I might begin with the boredom so many are feeling after being shut down with nothing to do and isolating for months.  Last night was eerily quiet, and there was such a sense of detachment.  Did Paul ever experience anything like that?  Umm, I see that he spent two years imprisoned in Rome, probably chained to a Praetorian guard.   He entertained everyone who came to see him (Acts 28:30), and it’s likely that he shared his faith with the rota of guards who stayed with him (Acts 28:16).  But how did he keep himself amused during those days of confinement?  Ah, he wrote letters—letters to the Philippians, Ephesians, Colossians, and to Philemon.  That’s one way to handle quarantine.

 

Did he have to deal with fear?  Opening the Book, I see that he escaped from Damascus by hiding in a basket that was lowered over the city wall.  And he left a couple of places at night to avoid harm.  He was beaten and imprisoned at Philippi where there was an earthquake at the jail.  He was repeatedly threatened, and plots to kill him were hard to count.  Perhaps Paul was sometimes tempted to fear, but he wrote in a second letter to Timothy (1:7), “God has not given us a spirit of fear, but a spirit of power and love and a sound mind.”  While fear clouds judgment, a sound mind can inspire wisdom and prudent behavior.  I’m feeling more encouraged listening to Paul.

 

He was such a spiritual giant, hardship was probably easy for him, but I wonder if he ever experienced discouragement?  Then I read, We are pressed on every side by troubles, but we are not crushed.
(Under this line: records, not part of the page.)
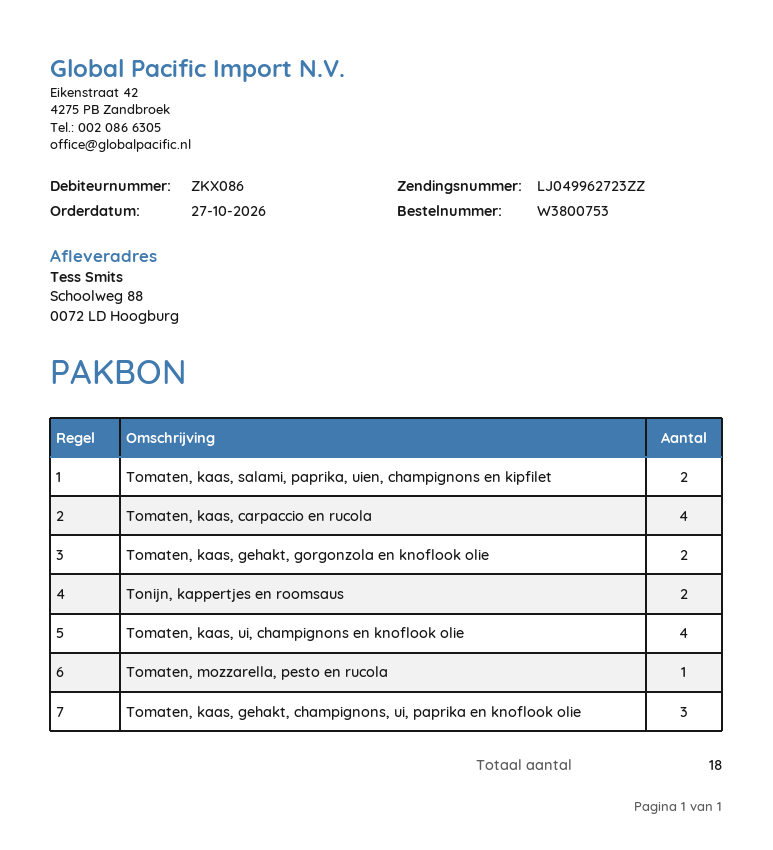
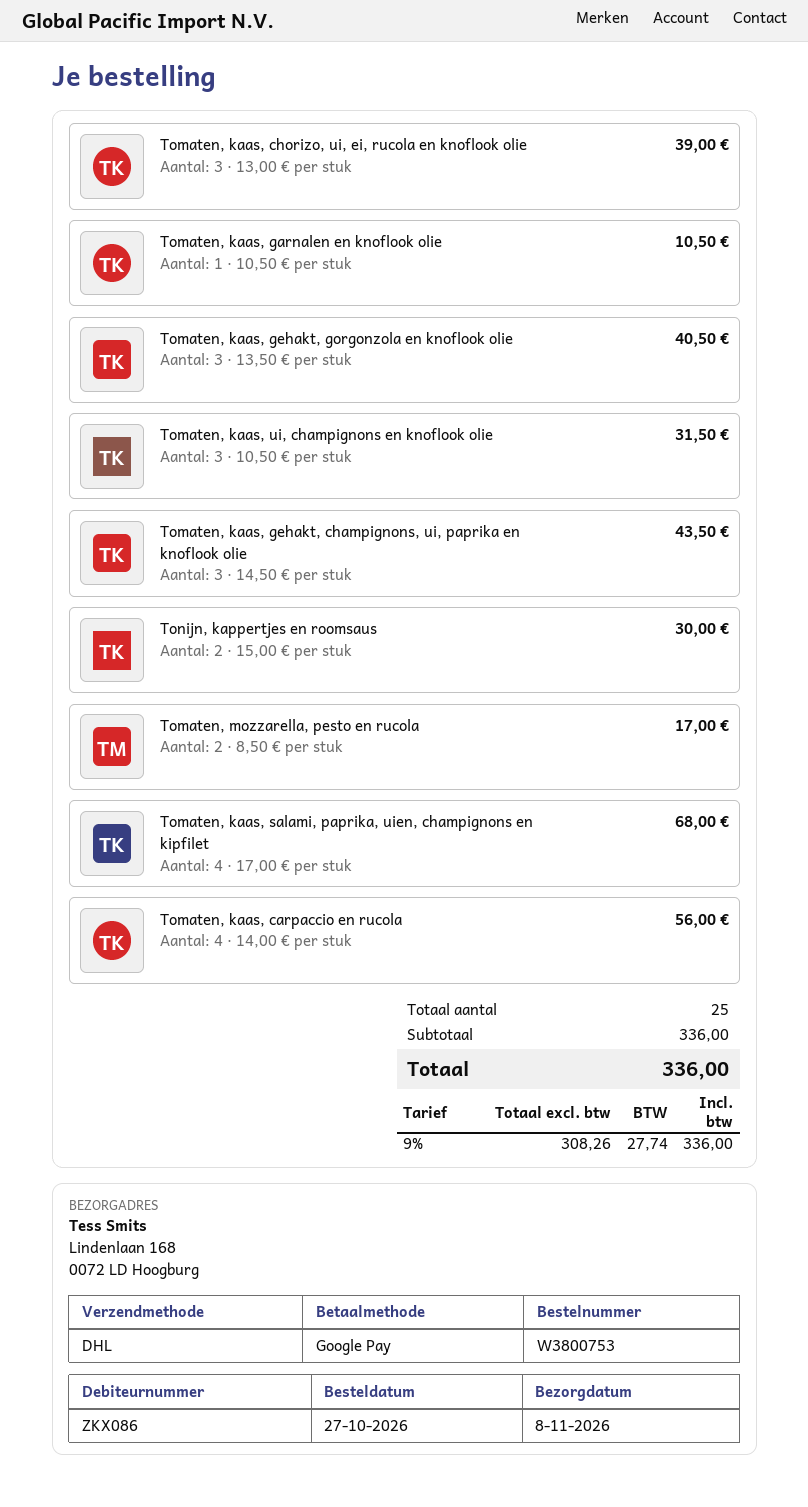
ship to: Schoolweg 88, 0072 LD Hoogburg -> Lindenlaan 168, 0072 LD Hoogburg
Tomaten, kaas, salami, paprika, uien, champignons en kipfilet: 2 -> 4
Tomaten, kaas, gehakt, gorgonzola en knoflook olie: 2 -> 3
Tomaten, kaas, ui, champignons en knoflook olie: 4 -> 3
Tomaten, mozzarella, pesto en rucola: 1 -> 2
Tomaten, kaas, chorizo, ui, ei, rucola en knoflook olie: none -> 3
Tomaten, kaas, garnalen en knoflook olie: none -> 1
total quantity: 18 -> 25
We are perplexed, but not driven to despair.  We are hunted down, but never abandoned by God. We get knocked down, but we are not destroyed” (II Corinthians 4:8). Paul confessed that “…life is worth nothing unless I use it for doing the work assigned me by the Lord Jesus—the work of telling others the Good News about God’s mighty kindness and love” (Acts. 20:24).

 

More and more I get a picture of a man who knew whose he was and who he was, refusing to get tripped up in selfish thoughts of personal loss or injury.  He was “crucified with Christ and [he] no longer [lived], but Christ [lived] in [him]. The life [he] now [lived] in the body, [he lived] by faith in the Son of God, who loved [him] and gave himself for [Paul].  That Christ-centered, image-bearing life had set him free.

 

Paul wasn’t distracted by circumstances.  He didn’t allow himself to be diverted by persecution or peril but instead was prepared to share Christ with the Philippian jailer and his family, the angry mob trying to murder him in Jerusalem, the envious Jews in Asia, the Roman guards in Caesarea, or the frightened sailors on the cargo ship.  He was instant in season and out of season (II Tim. 4:2), ready always to present Christ and, if necessary, to die for him.  Essentially, Paul lived by faith in Jesus Christ who loved him and who gave himself for him.

 

That’s why Paul could have walked clear-eyed through COVID, unafraid of death, unconcerned about shutdowns or hardships, and totally unselfconscious.  He wasn’t just an itinerant preacher; he was a man who lived life from the inside out, wholly devoted to Jesus.  He would take whatever God brought and glorify him through it, rejoicing all the while.

 

Paul’s final words:  “I have fought the good fight, I have finished the race, I have kept the faith.”  II Timothy 4:7

 

 

Father, make me to live always glorifying you, eyes fixed on you, keeping the faith.  In Jesus’ name.  AMEN.